TASK REQUIREMENTS » Copy verbatim the block of lines in the entries below whose first line contains "[444,1137,485,1156] 今日 ->" and whose last line contains "[404,1187,465,1206] 沈翔竣 ->". Leave out all other lines.

Saved entries
________
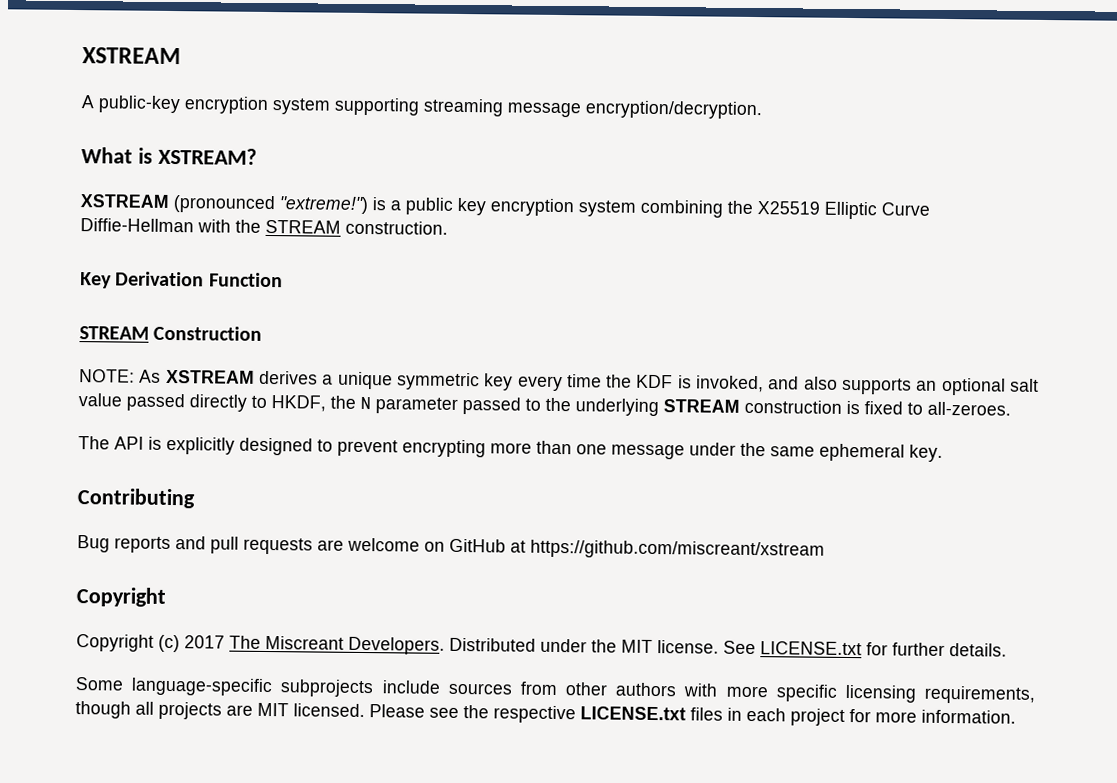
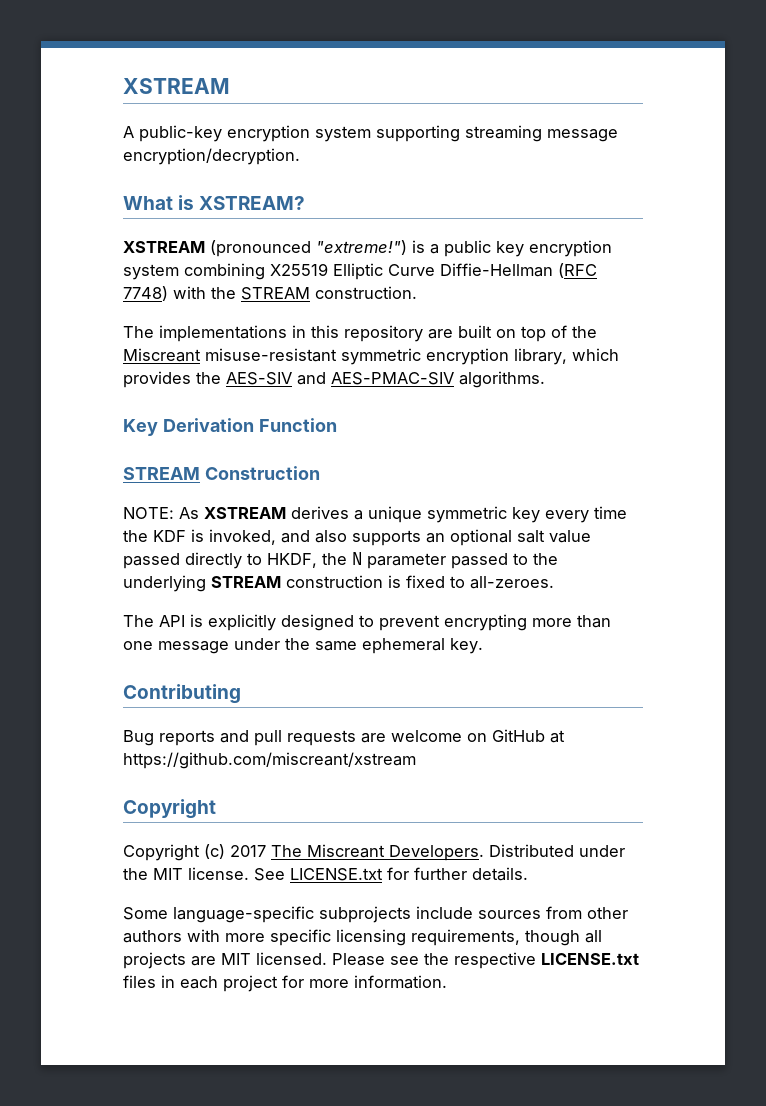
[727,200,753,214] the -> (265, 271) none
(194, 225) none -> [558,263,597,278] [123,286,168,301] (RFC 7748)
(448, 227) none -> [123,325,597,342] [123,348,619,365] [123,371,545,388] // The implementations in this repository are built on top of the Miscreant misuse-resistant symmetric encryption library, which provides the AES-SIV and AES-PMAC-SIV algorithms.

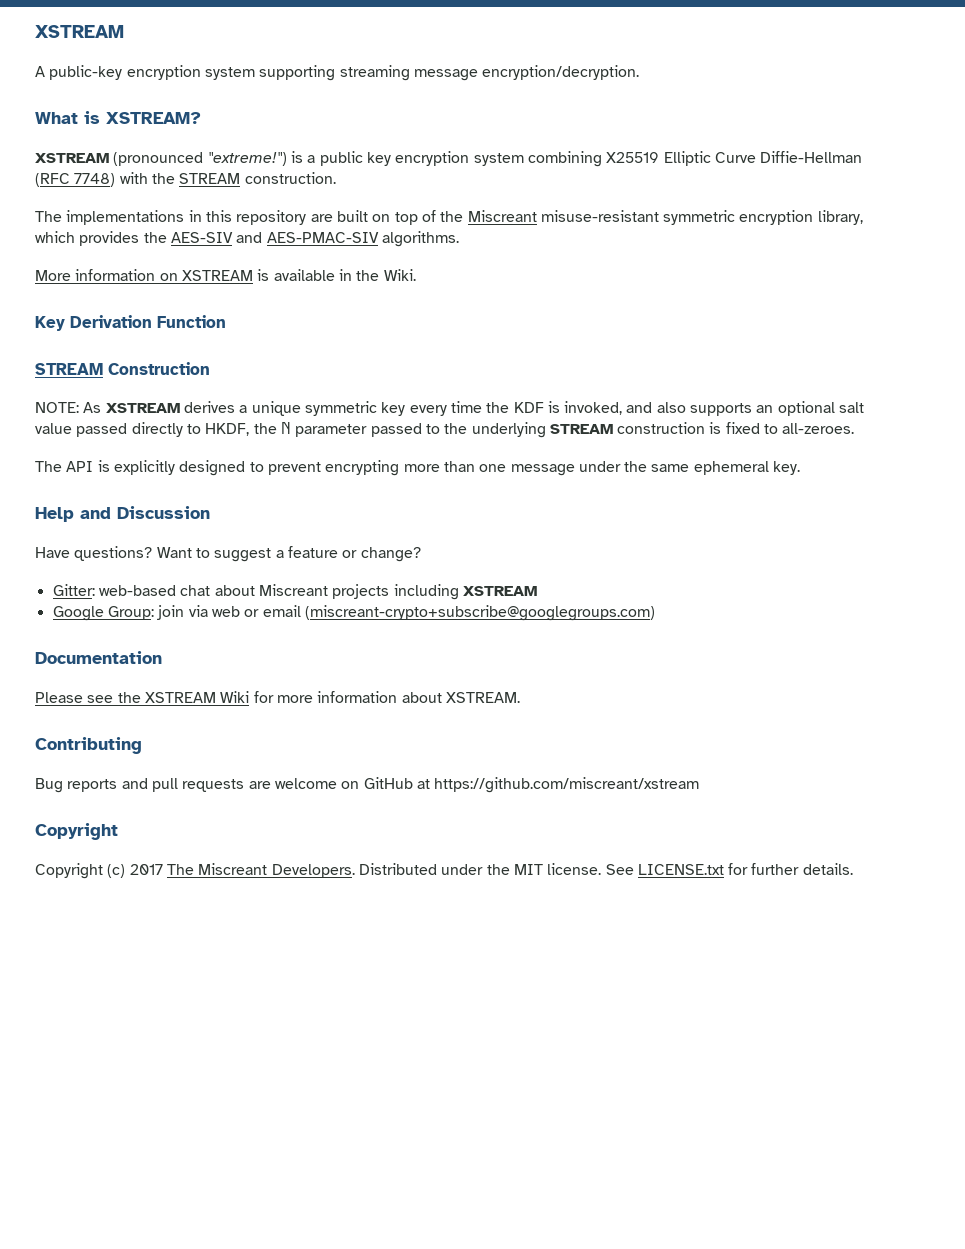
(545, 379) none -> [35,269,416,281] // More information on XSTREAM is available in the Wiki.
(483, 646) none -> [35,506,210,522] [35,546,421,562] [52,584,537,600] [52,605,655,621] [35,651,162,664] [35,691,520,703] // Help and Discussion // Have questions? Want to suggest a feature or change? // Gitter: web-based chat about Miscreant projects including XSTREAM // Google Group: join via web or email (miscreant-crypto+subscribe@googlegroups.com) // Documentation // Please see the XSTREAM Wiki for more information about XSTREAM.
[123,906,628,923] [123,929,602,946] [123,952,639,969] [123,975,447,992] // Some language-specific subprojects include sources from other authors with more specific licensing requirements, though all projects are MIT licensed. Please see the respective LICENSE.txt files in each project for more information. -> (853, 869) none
________
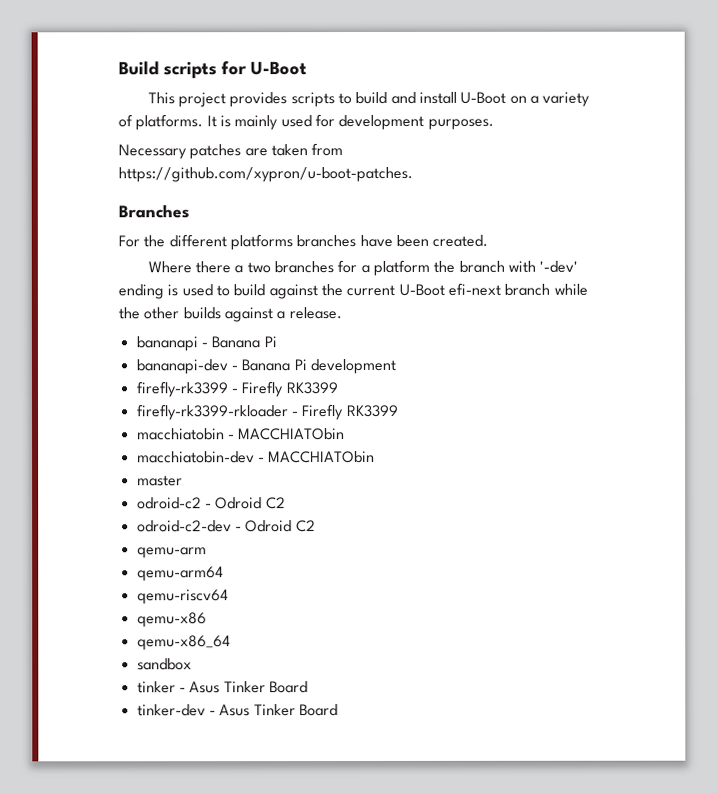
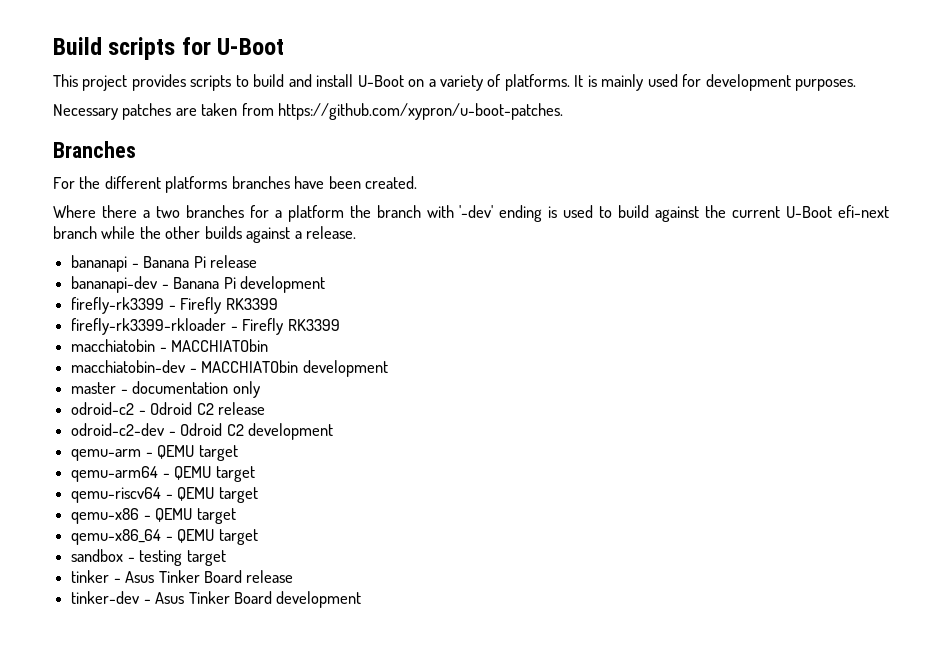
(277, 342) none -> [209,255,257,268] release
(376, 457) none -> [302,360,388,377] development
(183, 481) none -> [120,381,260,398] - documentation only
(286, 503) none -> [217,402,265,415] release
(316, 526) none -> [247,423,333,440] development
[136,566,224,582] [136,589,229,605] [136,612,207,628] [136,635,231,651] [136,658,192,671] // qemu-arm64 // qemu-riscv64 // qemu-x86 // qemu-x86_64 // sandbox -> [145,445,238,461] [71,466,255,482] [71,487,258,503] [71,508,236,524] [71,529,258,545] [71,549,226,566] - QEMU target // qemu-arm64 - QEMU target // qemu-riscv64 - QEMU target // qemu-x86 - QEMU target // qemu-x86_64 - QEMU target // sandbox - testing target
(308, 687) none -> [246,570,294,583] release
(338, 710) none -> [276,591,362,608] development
________
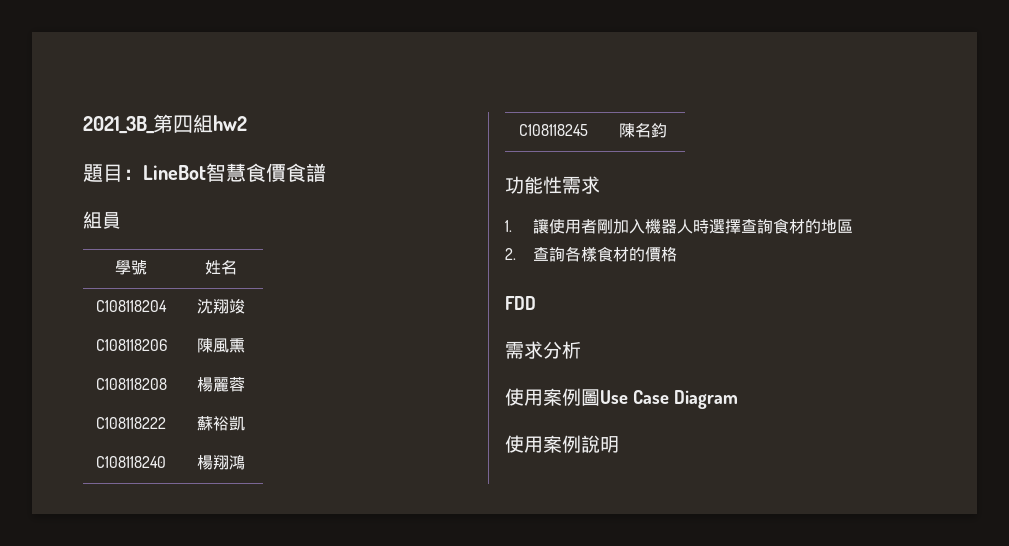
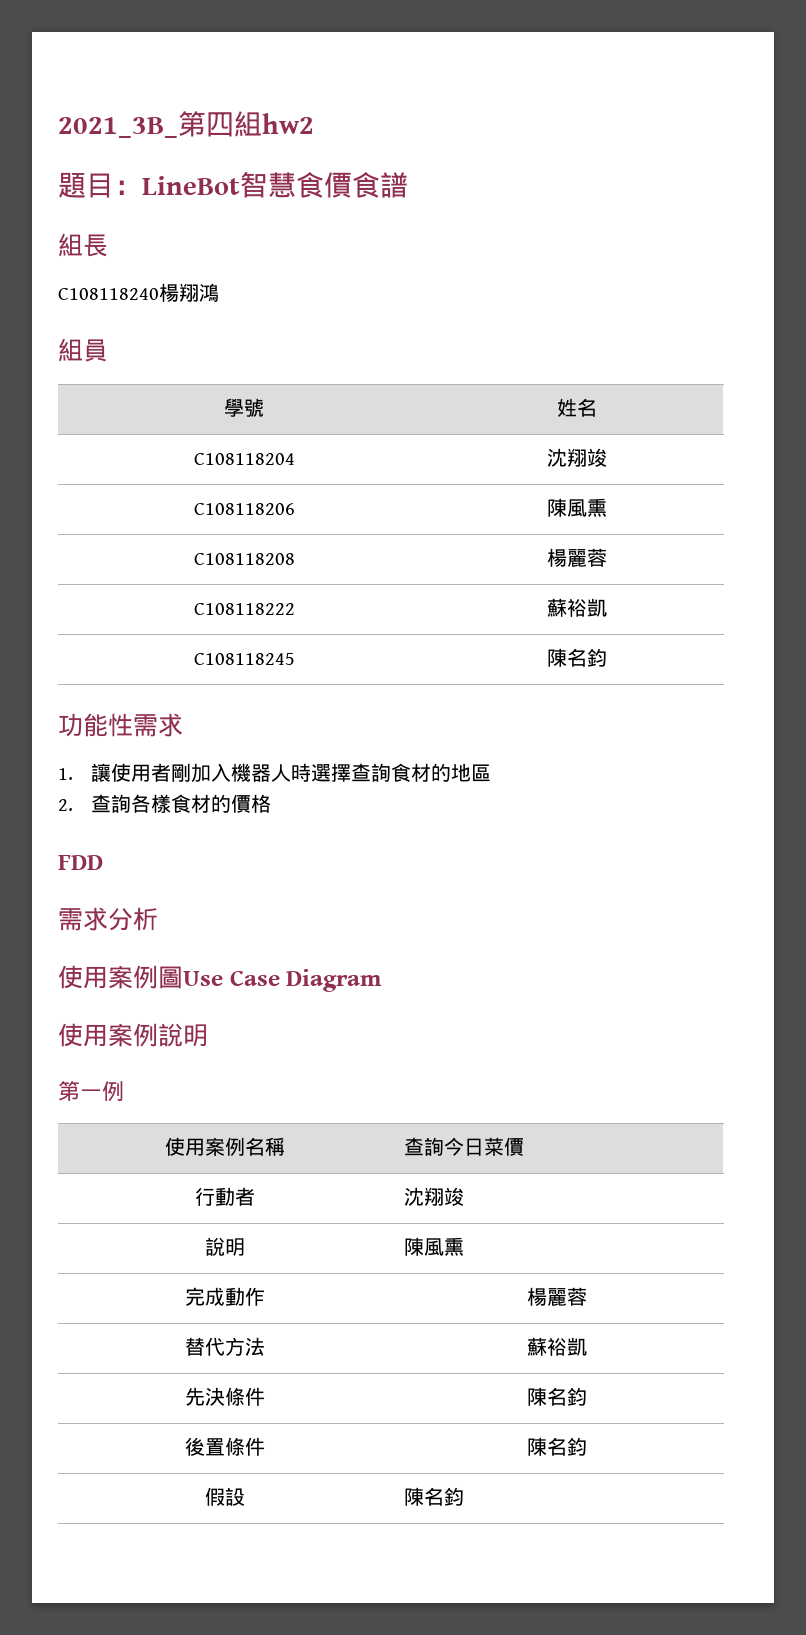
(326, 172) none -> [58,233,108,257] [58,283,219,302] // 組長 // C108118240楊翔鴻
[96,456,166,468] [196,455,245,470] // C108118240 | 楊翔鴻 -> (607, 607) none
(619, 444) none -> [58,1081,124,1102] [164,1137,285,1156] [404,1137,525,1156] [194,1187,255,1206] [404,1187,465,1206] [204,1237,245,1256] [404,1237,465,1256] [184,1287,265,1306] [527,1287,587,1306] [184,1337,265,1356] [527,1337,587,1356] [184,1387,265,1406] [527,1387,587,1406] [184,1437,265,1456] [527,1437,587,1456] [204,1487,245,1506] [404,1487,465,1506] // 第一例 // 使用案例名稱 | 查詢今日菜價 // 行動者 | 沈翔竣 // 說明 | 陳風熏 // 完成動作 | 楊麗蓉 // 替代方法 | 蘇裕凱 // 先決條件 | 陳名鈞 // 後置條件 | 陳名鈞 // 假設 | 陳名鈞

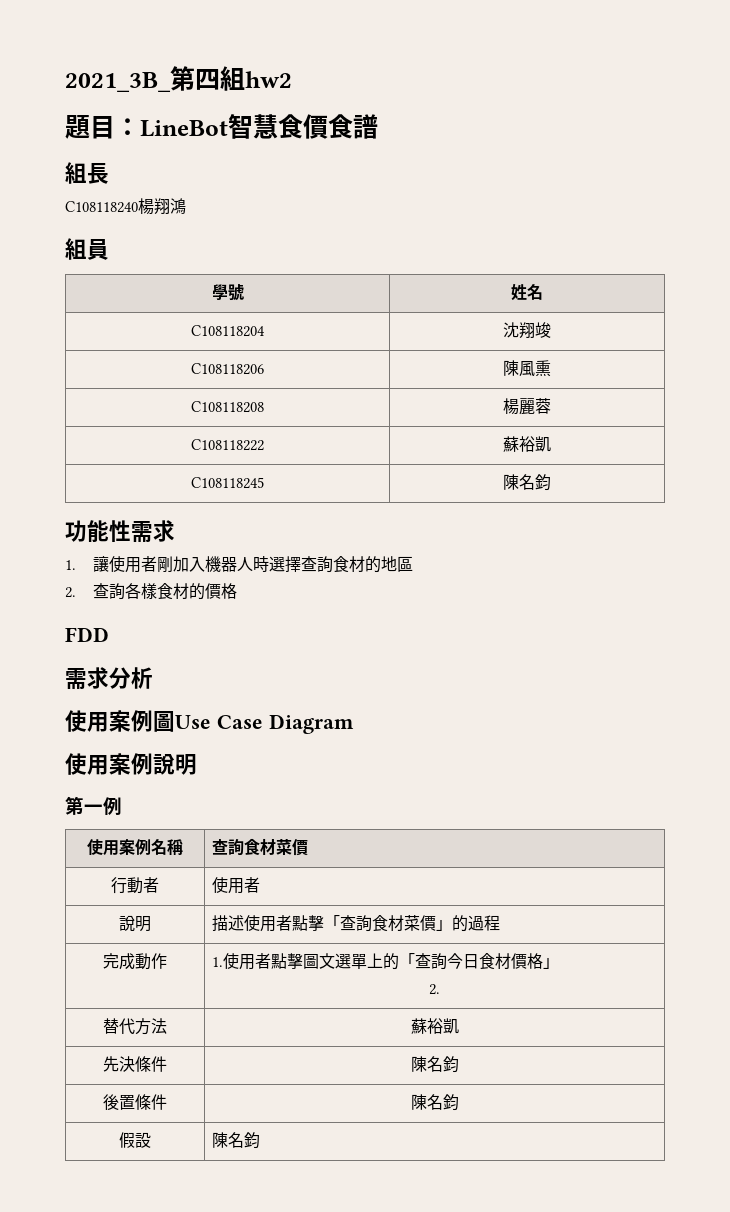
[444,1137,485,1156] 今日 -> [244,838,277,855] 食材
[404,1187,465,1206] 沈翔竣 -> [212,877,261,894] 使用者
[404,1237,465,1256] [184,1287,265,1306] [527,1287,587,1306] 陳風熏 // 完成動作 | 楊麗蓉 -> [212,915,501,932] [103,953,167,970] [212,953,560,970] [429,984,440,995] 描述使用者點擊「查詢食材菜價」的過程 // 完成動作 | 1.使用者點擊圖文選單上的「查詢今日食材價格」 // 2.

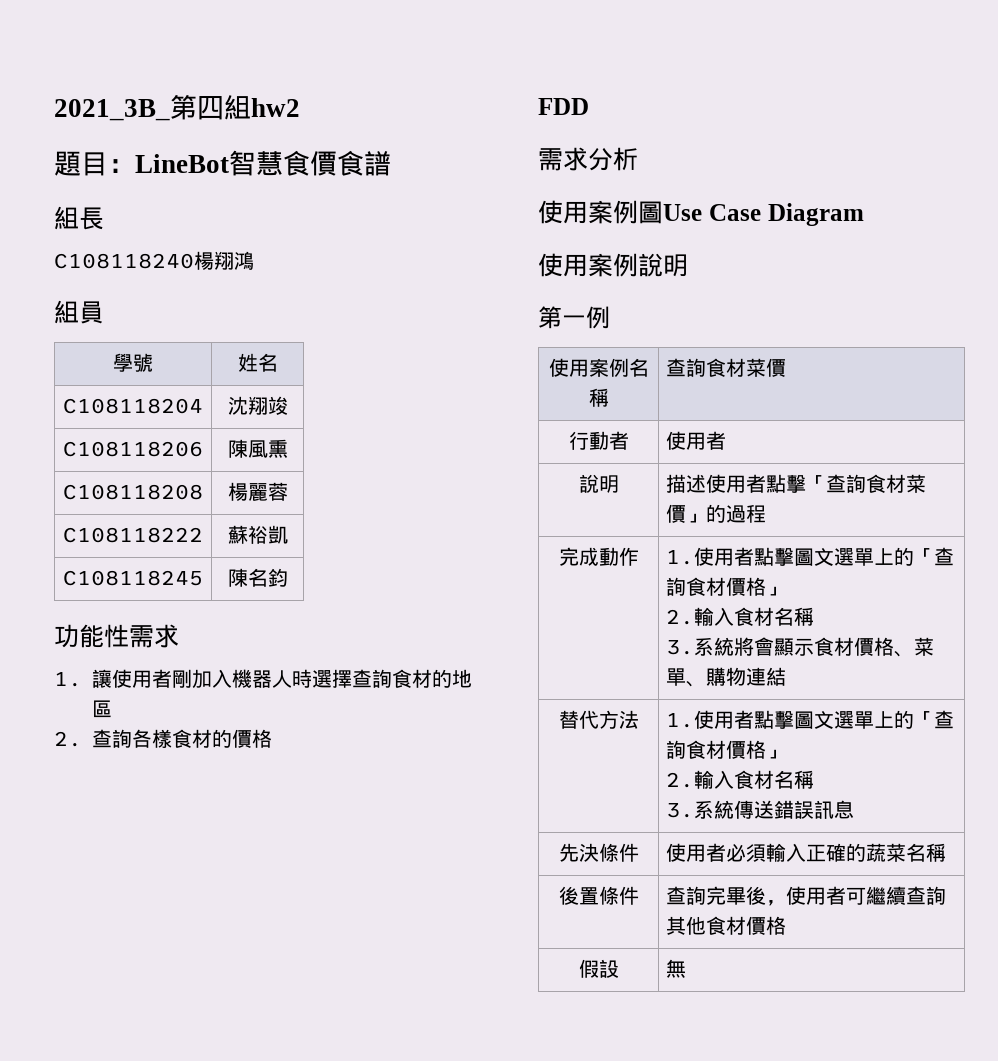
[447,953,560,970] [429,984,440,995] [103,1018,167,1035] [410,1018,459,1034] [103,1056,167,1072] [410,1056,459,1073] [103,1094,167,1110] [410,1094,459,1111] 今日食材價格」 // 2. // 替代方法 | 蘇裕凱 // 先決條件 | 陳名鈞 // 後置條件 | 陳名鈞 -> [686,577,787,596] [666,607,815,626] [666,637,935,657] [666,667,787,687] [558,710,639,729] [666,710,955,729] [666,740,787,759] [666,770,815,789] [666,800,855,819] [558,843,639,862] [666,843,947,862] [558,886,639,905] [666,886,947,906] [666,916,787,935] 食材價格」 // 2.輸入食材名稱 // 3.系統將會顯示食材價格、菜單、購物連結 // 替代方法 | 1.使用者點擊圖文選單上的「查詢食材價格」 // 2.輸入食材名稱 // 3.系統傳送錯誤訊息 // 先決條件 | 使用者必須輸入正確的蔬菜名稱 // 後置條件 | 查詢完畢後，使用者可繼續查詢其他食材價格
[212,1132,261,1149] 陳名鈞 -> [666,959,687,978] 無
________
SOLUTION »
[444,1137,485,1156] 今日 -> [244,838,277,855] 食材
[404,1187,465,1206] 沈翔竣 -> [212,877,261,894] 使用者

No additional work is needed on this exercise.